(Dataset):
# # # #
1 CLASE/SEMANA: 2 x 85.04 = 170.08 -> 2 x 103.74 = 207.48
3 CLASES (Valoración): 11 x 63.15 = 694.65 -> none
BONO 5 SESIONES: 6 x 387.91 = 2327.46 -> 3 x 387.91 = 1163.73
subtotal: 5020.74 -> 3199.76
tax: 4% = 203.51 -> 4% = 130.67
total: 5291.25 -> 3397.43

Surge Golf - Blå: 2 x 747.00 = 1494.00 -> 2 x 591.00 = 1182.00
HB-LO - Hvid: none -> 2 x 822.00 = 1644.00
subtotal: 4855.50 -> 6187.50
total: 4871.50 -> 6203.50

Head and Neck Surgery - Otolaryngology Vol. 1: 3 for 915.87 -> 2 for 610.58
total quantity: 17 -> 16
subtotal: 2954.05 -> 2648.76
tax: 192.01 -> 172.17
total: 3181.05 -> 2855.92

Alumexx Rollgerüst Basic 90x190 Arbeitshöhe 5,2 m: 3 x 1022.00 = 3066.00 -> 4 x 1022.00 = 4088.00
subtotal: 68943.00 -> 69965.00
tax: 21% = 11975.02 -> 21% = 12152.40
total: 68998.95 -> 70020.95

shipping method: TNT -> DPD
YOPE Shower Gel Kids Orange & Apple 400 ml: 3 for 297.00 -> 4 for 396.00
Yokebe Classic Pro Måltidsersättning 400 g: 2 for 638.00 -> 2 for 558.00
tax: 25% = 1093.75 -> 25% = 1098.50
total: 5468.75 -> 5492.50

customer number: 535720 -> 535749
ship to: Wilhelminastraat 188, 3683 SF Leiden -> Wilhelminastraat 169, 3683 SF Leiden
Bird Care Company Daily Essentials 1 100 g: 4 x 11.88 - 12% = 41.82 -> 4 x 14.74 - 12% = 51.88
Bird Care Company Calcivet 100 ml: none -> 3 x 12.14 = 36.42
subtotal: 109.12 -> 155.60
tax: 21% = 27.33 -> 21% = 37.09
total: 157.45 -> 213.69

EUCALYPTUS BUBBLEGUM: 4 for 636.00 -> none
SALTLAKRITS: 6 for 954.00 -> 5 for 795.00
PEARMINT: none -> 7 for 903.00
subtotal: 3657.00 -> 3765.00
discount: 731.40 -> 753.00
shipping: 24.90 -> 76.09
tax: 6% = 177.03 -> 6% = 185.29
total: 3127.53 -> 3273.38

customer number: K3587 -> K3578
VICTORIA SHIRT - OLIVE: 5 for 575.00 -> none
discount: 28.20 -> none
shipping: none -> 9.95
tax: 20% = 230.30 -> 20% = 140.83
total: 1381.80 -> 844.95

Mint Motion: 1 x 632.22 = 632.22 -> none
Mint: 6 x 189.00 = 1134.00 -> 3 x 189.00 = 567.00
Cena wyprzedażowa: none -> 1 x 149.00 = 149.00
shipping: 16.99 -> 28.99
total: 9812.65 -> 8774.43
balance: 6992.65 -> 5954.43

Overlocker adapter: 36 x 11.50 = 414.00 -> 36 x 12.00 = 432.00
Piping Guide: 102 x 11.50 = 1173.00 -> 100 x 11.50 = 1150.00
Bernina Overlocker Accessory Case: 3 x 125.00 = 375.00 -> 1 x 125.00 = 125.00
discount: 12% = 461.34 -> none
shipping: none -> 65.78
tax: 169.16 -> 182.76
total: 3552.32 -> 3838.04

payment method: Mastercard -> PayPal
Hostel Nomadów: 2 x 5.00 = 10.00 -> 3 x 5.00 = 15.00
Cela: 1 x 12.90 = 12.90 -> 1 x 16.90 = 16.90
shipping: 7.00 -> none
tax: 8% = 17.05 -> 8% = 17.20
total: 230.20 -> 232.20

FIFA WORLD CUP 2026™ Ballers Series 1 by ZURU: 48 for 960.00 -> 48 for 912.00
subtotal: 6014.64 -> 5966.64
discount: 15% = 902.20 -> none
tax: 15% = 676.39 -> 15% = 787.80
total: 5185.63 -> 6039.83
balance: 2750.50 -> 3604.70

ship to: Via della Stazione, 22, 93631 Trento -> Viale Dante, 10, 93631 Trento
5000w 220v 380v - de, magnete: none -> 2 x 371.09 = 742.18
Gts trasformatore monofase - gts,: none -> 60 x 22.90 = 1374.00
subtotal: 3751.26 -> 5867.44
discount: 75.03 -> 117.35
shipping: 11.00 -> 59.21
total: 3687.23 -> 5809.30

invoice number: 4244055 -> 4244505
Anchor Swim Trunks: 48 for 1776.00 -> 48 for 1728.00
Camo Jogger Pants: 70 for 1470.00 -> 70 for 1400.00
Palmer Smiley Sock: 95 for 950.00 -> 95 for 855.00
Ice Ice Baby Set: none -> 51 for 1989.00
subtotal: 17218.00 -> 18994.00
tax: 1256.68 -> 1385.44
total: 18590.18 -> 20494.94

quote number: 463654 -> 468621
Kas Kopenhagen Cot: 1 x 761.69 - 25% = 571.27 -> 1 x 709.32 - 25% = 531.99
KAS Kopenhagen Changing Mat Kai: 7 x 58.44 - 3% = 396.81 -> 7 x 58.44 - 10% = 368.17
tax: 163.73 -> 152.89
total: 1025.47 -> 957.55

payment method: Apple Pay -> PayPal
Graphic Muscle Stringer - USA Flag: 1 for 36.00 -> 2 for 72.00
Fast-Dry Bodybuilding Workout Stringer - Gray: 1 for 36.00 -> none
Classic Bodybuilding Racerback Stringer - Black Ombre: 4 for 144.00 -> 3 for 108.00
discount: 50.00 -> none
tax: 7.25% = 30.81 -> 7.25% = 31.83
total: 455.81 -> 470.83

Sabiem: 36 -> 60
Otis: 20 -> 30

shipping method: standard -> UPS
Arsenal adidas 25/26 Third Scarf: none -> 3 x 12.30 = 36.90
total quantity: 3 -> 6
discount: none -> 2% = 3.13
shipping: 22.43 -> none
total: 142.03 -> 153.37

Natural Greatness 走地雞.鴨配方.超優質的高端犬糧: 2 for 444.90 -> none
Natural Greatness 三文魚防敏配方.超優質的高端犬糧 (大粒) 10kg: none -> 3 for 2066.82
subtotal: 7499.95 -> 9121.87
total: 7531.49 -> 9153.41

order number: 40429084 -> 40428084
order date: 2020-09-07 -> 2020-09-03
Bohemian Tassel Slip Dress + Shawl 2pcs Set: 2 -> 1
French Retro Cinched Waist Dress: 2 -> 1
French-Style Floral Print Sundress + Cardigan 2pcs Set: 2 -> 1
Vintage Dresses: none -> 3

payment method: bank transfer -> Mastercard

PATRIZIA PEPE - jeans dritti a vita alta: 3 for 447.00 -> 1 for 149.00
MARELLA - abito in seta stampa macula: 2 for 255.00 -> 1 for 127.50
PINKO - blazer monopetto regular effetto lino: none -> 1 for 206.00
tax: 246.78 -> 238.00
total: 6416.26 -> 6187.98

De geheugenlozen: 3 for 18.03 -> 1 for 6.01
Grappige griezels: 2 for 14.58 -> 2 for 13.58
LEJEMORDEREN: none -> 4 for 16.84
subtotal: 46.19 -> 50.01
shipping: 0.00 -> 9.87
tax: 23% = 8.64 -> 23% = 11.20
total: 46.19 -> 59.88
# # # #
(Exercise details): A word-for-word restatement of all the records is required.

(Reply):
1 CLASE/SEMANA: 2 x 85.04 = 170.08 -> 2 x 103.74 = 207.48
3 CLASES (Valoración): 11 x 63.15 = 694.65 -> none
BONO 5 SESIONES: 6 x 387.91 = 2327.46 -> 3 x 387.91 = 1163.73
subtotal: 5020.74 -> 3199.76
tax: 4% = 203.51 -> 4% = 130.67
total: 5291.25 -> 3397.43

Surge Golf - Blå: 2 x 747.00 = 1494.00 -> 2 x 591.00 = 1182.00
HB-LO - Hvid: none -> 2 x 822.00 = 1644.00
subtotal: 4855.50 -> 6187.50
total: 4871.50 -> 6203.50

Head and Neck Surgery - Otolaryngology Vol. 1: 3 for 915.87 -> 2 for 610.58
total quantity: 17 -> 16
subtotal: 2954.05 -> 2648.76
tax: 192.01 -> 172.17
total: 3181.05 -> 2855.92

Alumexx Rollgerüst Basic 90x190 Arbeitshöhe 5,2 m: 3 x 1022.00 = 3066.00 -> 4 x 1022.00 = 4088.00
subtotal: 68943.00 -> 69965.00
tax: 21% = 11975.02 -> 21% = 12152.40
total: 68998.95 -> 70020.95

shipping method: TNT -> DPD
YOPE Shower Gel Kids Orange & Apple 400 ml: 3 for 297.00 -> 4 for 396.00
Yokebe Classic Pro Måltidsersättning 400 g: 2 for 638.00 -> 2 for 558.00
tax: 25% = 1093.75 -> 25% = 1098.50
total: 5468.75 -> 5492.50

customer number: 535720 -> 535749
ship to: Wilhelminastraat 188, 3683 SF Leiden -> Wilhelminastraat 169, 3683 SF Leiden
Bird Care Company Daily Essentials 1 100 g: 4 x 11.88 - 12% = 41.82 -> 4 x 14.74 - 12% = 51.88
Bird Care Company Calcivet 100 ml: none -> 3 x 12.14 = 36.42
subtotal: 109.12 -> 155.60
tax: 21% = 27.33 -> 21% = 37.09
total: 157.45 -> 213.69

EUCALYPTUS BUBBLEGUM: 4 for 636.00 -> none
SALTLAKRITS: 6 for 954.00 -> 5 for 795.00
PEARMINT: none -> 7 for 903.00
subtotal: 3657.00 -> 3765.00
discount: 731.40 -> 753.00
shipping: 24.90 -> 76.09
tax: 6% = 177.03 -> 6% = 185.29
total: 3127.53 -> 3273.38

customer number: K3587 -> K3578
VICTORIA SHIRT - OLIVE: 5 for 575.00 -> none
discount: 28.20 -> none
shipping: none -> 9.95
tax: 20% = 230.30 -> 20% = 140.83
total: 1381.80 -> 844.95

Mint Motion: 1 x 632.22 = 632.22 -> none
Mint: 6 x 189.00 = 1134.00 -> 3 x 189.00 = 567.00
Cena wyprzedażowa: none -> 1 x 149.00 = 149.00
shipping: 16.99 -> 28.99
total: 9812.65 -> 8774.43
balance: 6992.65 -> 5954.43

Overlocker adapter: 36 x 11.50 = 414.00 -> 36 x 12.00 = 432.00
Piping Guide: 102 x 11.50 = 1173.00 -> 100 x 11.50 = 1150.00
Bernina Overlocker Accessory Case: 3 x 125.00 = 375.00 -> 1 x 125.00 = 125.00
discount: 12% = 461.34 -> none
shipping: none -> 65.78
tax: 169.16 -> 182.76
total: 3552.32 -> 3838.04

payment method: Mastercard -> PayPal
Hostel Nomadów: 2 x 5.00 = 10.00 -> 3 x 5.00 = 15.00
Cela: 1 x 12.90 = 12.90 -> 1 x 16.90 = 16.90
shipping: 7.00 -> none
tax: 8% = 17.05 -> 8% = 17.20
total: 230.20 -> 232.20

FIFA WORLD CUP 2026™ Ballers Series 1 by ZURU: 48 for 960.00 -> 48 for 912.00
subtotal: 6014.64 -> 5966.64
discount: 15% = 902.20 -> none
tax: 15% = 676.39 -> 15% = 787.80
total: 5185.63 -> 6039.83
balance: 2750.50 -> 3604.70

ship to: Via della Stazione, 22, 93631 Trento -> Viale Dante, 10, 93631 Trento
5000w 220v 380v - de, magnete: none -> 2 x 371.09 = 742.18
Gts trasformatore monofase - gts,: none -> 60 x 22.90 = 1374.00
subtotal: 3751.26 -> 5867.44
discount: 75.03 -> 117.35
shipping: 11.00 -> 59.21
total: 3687.23 -> 5809.30

invoice number: 4244055 -> 4244505
Anchor Swim Trunks: 48 for 1776.00 -> 48 for 1728.00
Camo Jogger Pants: 70 for 1470.00 -> 70 for 1400.00
Palmer Smiley Sock: 95 for 950.00 -> 95 for 855.00
Ice Ice Baby Set: none -> 51 for 1989.00
subtotal: 17218.00 -> 18994.00
tax: 1256.68 -> 1385.44
total: 18590.18 -> 20494.94

quote number: 463654 -> 468621
Kas Kopenhagen Cot: 1 x 761.69 - 25% = 571.27 -> 1 x 709.32 - 25% = 531.99
KAS Kopenhagen Changing Mat Kai: 7 x 58.44 - 3% = 396.81 -> 7 x 58.44 - 10% = 368.17
tax: 163.73 -> 152.89
total: 1025.47 -> 957.55

payment method: Apple Pay -> PayPal
Graphic Muscle Stringer - USA Flag: 1 for 36.00 -> 2 for 72.00
Fast-Dry Bodybuilding Workout Stringer - Gray: 1 for 36.00 -> none
Classic Bodybuilding Racerback Stringer - Black Ombre: 4 for 144.00 -> 3 for 108.00
discount: 50.00 -> none
tax: 7.25% = 30.81 -> 7.25% = 31.83
total: 455.81 -> 470.83

Sabiem: 36 -> 60
Otis: 20 -> 30

shipping method: standard -> UPS
Arsenal adidas 25/26 Third Scarf: none -> 3 x 12.30 = 36.90
total quantity: 3 -> 6
discount: none -> 2% = 3.13
shipping: 22.43 -> none
total: 142.03 -> 153.37

Natural Greatness 走地雞.鴨配方.超優質的高端犬糧: 2 for 444.90 -> none
Natural Greatness 三文魚防敏配方.超優質的高端犬糧 (大粒) 10kg: none -> 3 for 2066.82
subtotal: 7499.95 -> 9121.87
total: 7531.49 -> 9153.41

order number: 40429084 -> 40428084
order date: 2020-09-07 -> 2020-09-03
Bohemian Tassel Slip Dress + Shawl 2pcs Set: 2 -> 1
French Retro Cinched Waist Dress: 2 -> 1
French-Style Floral Print Sundress + Cardigan 2pcs Set: 2 -> 1
Vintage Dresses: none -> 3

payment method: bank transfer -> Mastercard

PATRIZIA PEPE - jeans dritti a vita alta: 3 for 447.00 -> 1 for 149.00
MARELLA - abito in seta stampa macula: 2 for 255.00 -> 1 for 127.50
PINKO - blazer monopetto regular effetto lino: none -> 1 for 206.00
tax: 246.78 -> 238.00
total: 6416.26 -> 6187.98

De geheugenlozen: 3 for 18.03 -> 1 for 6.01
Grappige griezels: 2 for 14.58 -> 2 for 13.58
LEJEMORDEREN: none -> 4 for 16.84
subtotal: 46.19 -> 50.01
shipping: 0.00 -> 9.87
tax: 23% = 8.64 -> 23% = 11.20
total: 46.19 -> 59.88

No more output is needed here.